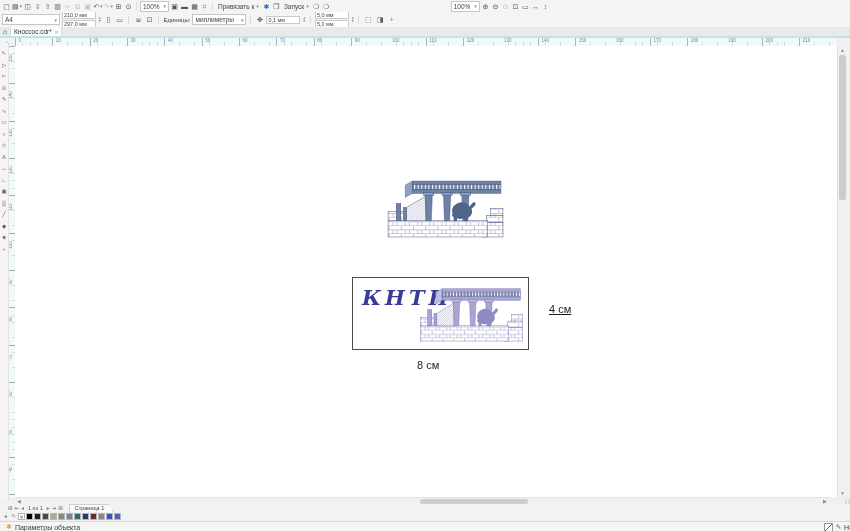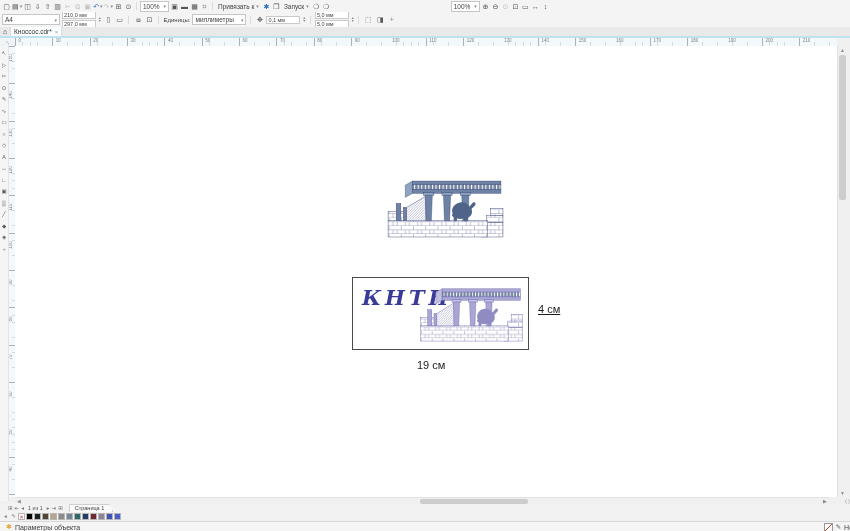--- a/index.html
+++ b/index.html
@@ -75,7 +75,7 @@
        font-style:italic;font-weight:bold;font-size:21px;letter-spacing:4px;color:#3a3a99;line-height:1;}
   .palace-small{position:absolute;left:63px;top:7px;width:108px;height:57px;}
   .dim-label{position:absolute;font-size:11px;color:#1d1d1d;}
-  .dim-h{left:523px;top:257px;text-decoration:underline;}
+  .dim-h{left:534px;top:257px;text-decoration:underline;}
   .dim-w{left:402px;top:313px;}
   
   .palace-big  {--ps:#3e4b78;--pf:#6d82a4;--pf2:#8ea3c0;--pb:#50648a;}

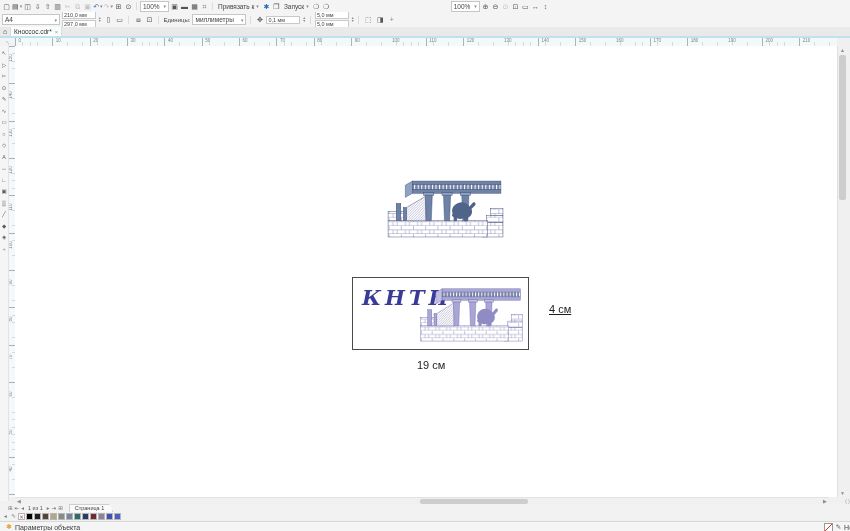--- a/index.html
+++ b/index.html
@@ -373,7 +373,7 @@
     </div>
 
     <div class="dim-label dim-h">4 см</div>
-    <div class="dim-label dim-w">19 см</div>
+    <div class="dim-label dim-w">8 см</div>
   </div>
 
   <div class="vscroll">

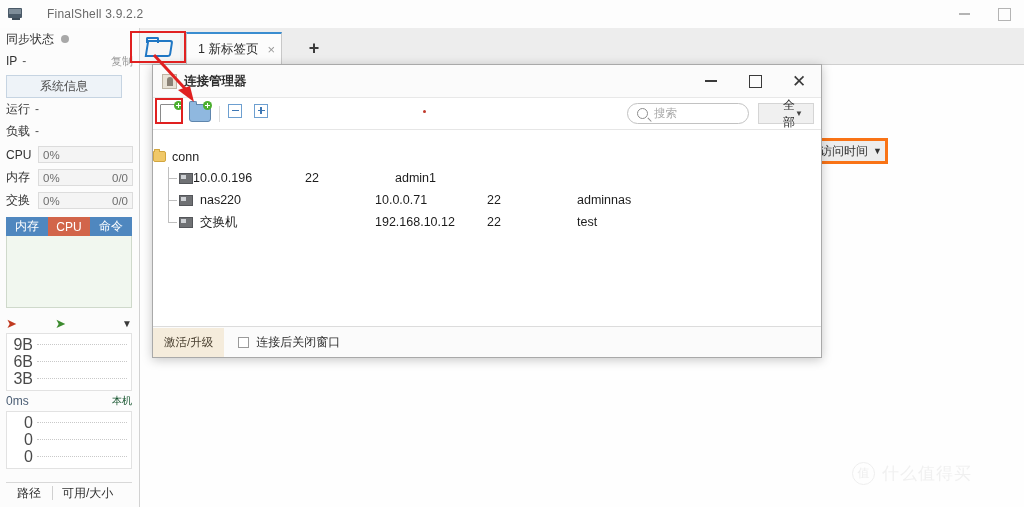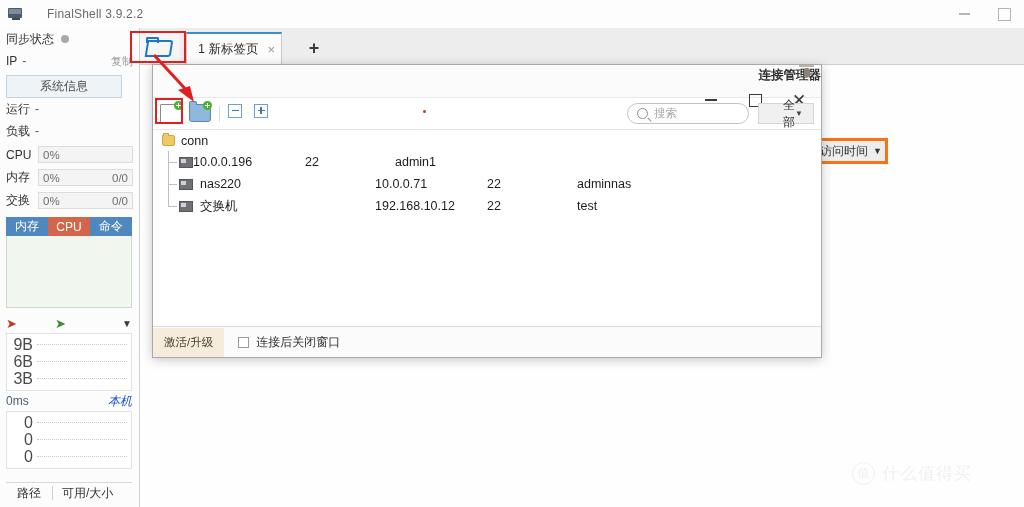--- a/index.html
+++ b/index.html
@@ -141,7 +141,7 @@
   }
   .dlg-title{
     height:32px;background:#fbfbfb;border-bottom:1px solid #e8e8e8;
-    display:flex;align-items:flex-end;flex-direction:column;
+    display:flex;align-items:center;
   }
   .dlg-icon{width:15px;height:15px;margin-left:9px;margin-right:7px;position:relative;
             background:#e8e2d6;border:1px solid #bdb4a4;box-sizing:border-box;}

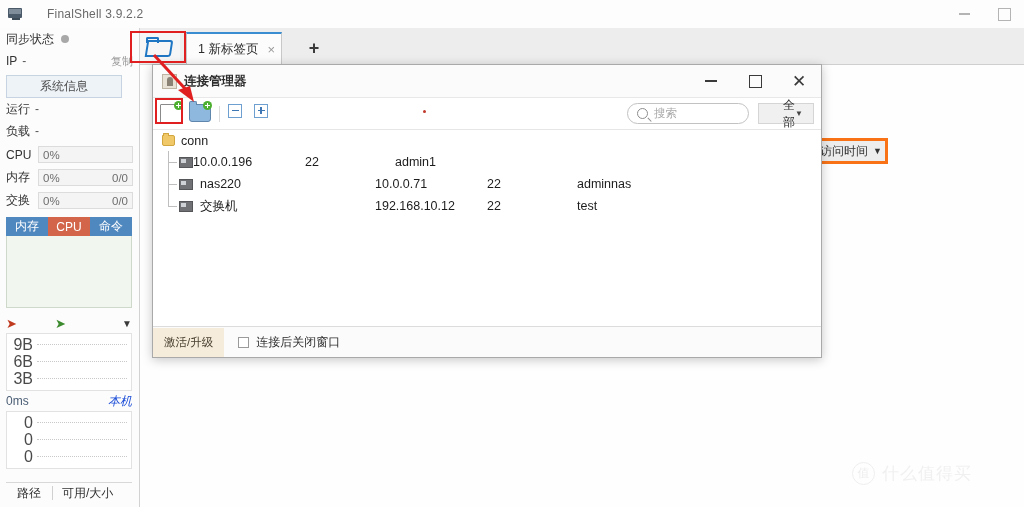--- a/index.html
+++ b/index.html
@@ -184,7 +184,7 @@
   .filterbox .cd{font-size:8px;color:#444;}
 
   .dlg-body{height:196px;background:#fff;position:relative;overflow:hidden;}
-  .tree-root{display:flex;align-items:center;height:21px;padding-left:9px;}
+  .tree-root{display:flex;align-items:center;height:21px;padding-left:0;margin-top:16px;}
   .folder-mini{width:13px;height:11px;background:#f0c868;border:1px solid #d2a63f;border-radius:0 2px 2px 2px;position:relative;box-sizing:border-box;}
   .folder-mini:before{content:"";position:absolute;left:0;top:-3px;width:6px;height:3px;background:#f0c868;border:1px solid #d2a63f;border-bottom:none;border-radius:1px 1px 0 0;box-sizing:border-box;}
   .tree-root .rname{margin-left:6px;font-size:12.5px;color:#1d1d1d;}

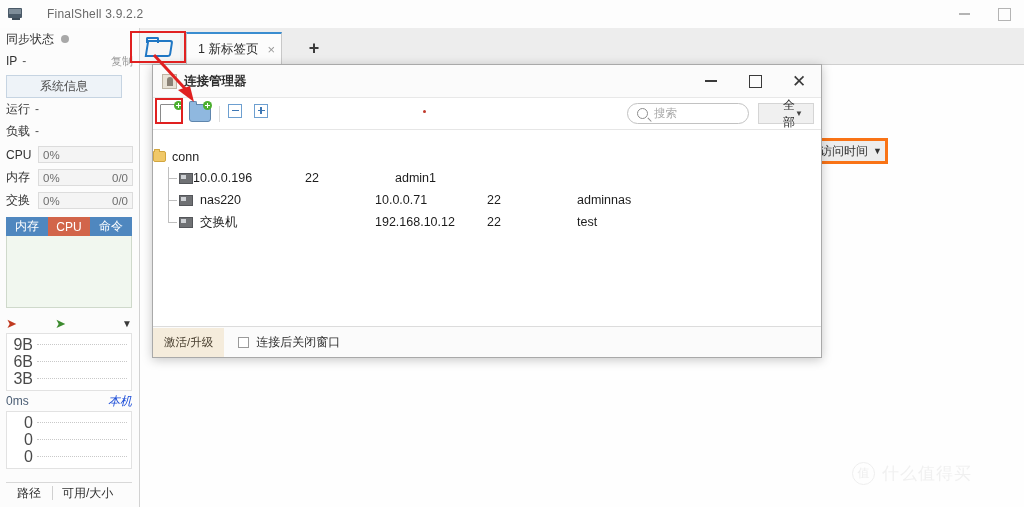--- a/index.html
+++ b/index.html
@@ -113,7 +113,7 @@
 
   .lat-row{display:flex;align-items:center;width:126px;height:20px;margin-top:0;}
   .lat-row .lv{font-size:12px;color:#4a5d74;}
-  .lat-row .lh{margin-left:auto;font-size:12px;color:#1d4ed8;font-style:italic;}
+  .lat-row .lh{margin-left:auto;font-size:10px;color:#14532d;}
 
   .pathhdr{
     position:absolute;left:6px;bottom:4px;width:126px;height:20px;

· · · ·

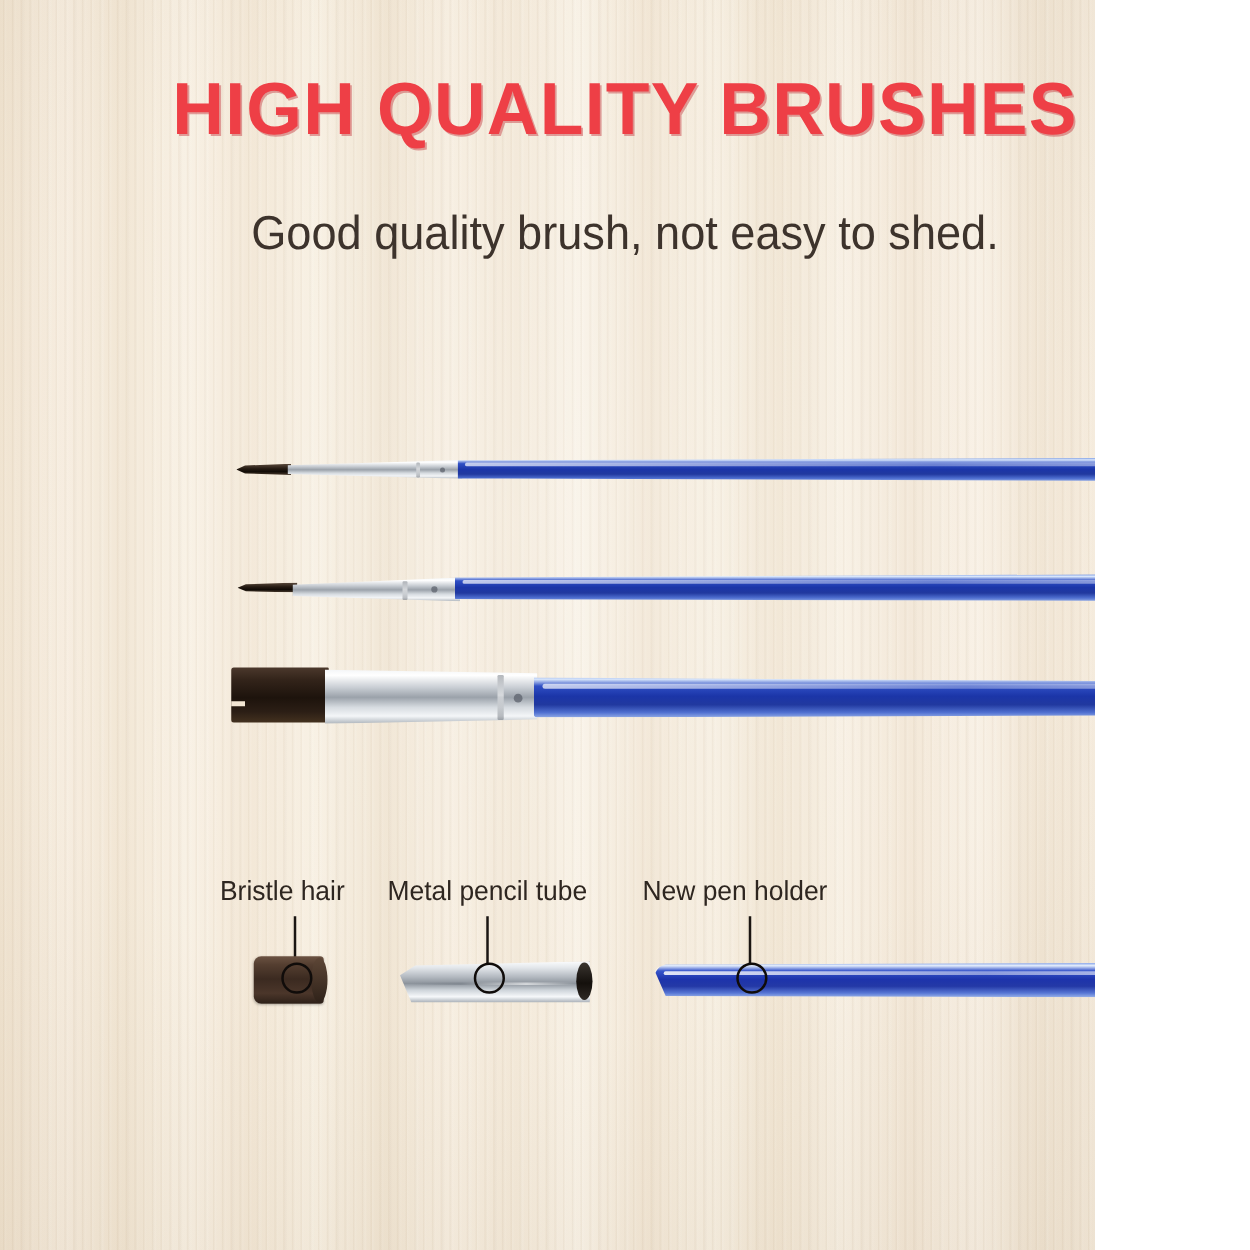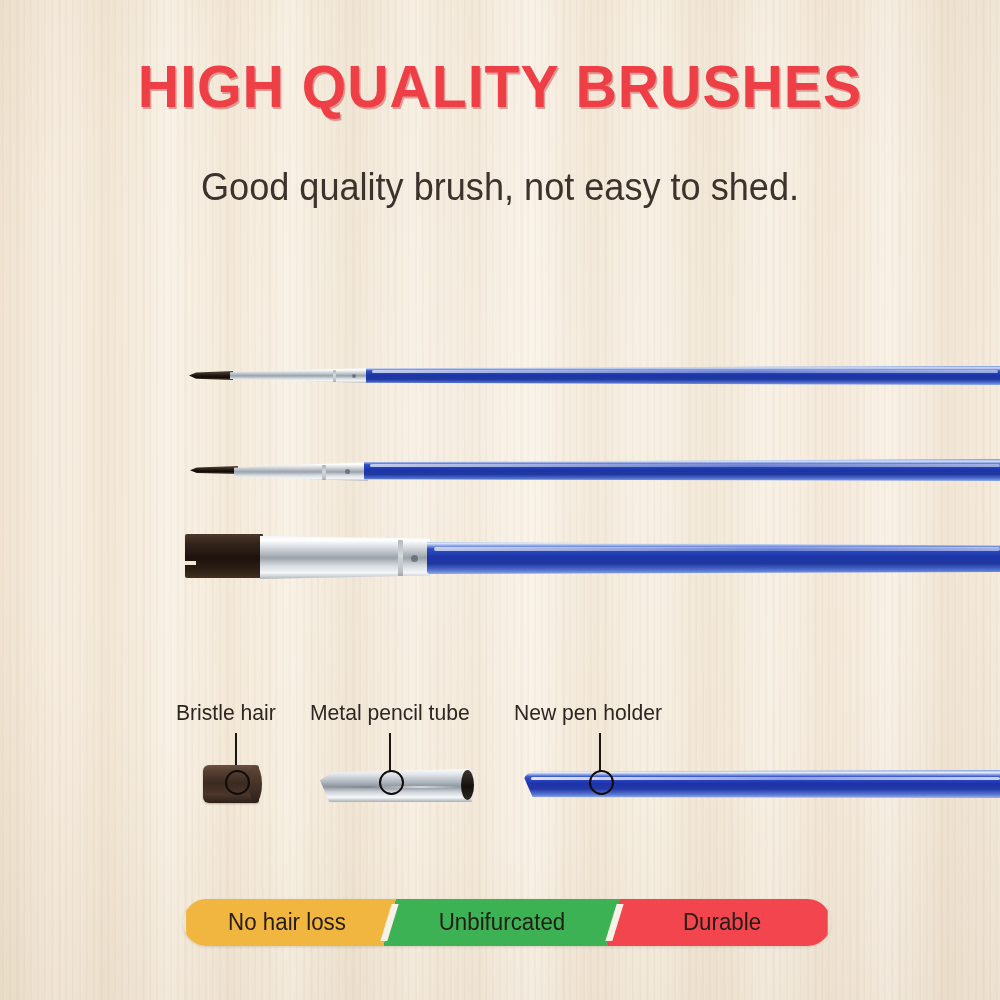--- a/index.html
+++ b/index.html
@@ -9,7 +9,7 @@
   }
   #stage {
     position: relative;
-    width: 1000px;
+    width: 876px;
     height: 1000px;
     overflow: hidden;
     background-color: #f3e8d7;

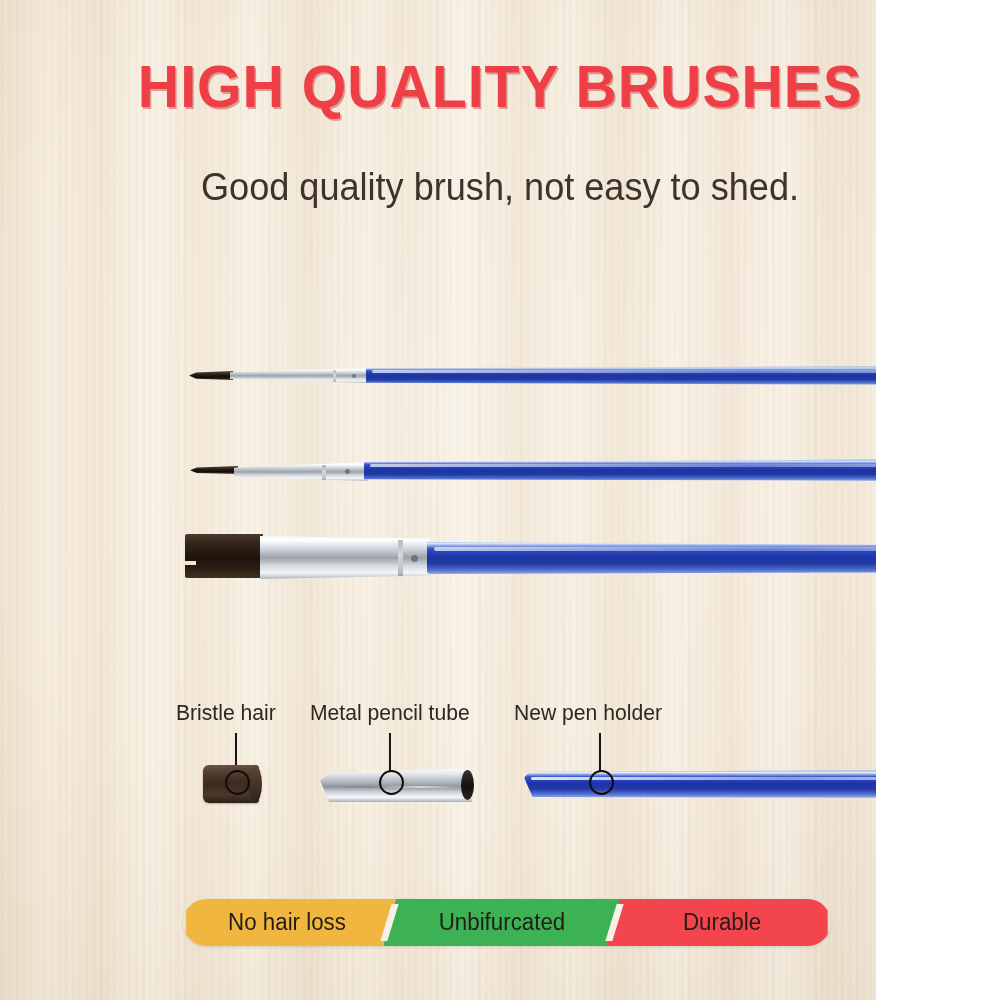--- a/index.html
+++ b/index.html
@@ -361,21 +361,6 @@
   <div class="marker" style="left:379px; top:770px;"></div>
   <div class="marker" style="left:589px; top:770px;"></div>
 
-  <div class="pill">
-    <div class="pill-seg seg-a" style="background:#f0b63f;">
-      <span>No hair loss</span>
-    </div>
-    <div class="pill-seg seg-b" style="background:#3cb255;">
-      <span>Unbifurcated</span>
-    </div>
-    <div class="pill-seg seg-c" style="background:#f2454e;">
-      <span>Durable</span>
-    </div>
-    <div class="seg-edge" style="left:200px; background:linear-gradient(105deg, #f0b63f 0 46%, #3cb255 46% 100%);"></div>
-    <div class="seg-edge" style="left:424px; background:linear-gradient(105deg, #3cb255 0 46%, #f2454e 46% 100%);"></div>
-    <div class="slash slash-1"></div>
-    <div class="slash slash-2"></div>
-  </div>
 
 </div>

· · · ·

TASK GOAL ::
Gather each line of the listing containing the word "edge" and show it.

OUTPUT ::
-    <div class="seg-edge" style="left:200px; background:linear-gradient(105deg, #f0b63f 0 46%, #3cb255 46% 100%);"></div>
-    <div class="seg-edge" style="left:424px; background:linear-gradient(105deg, #3cb255 0 46%, #f2454e 46% 100%);"></div>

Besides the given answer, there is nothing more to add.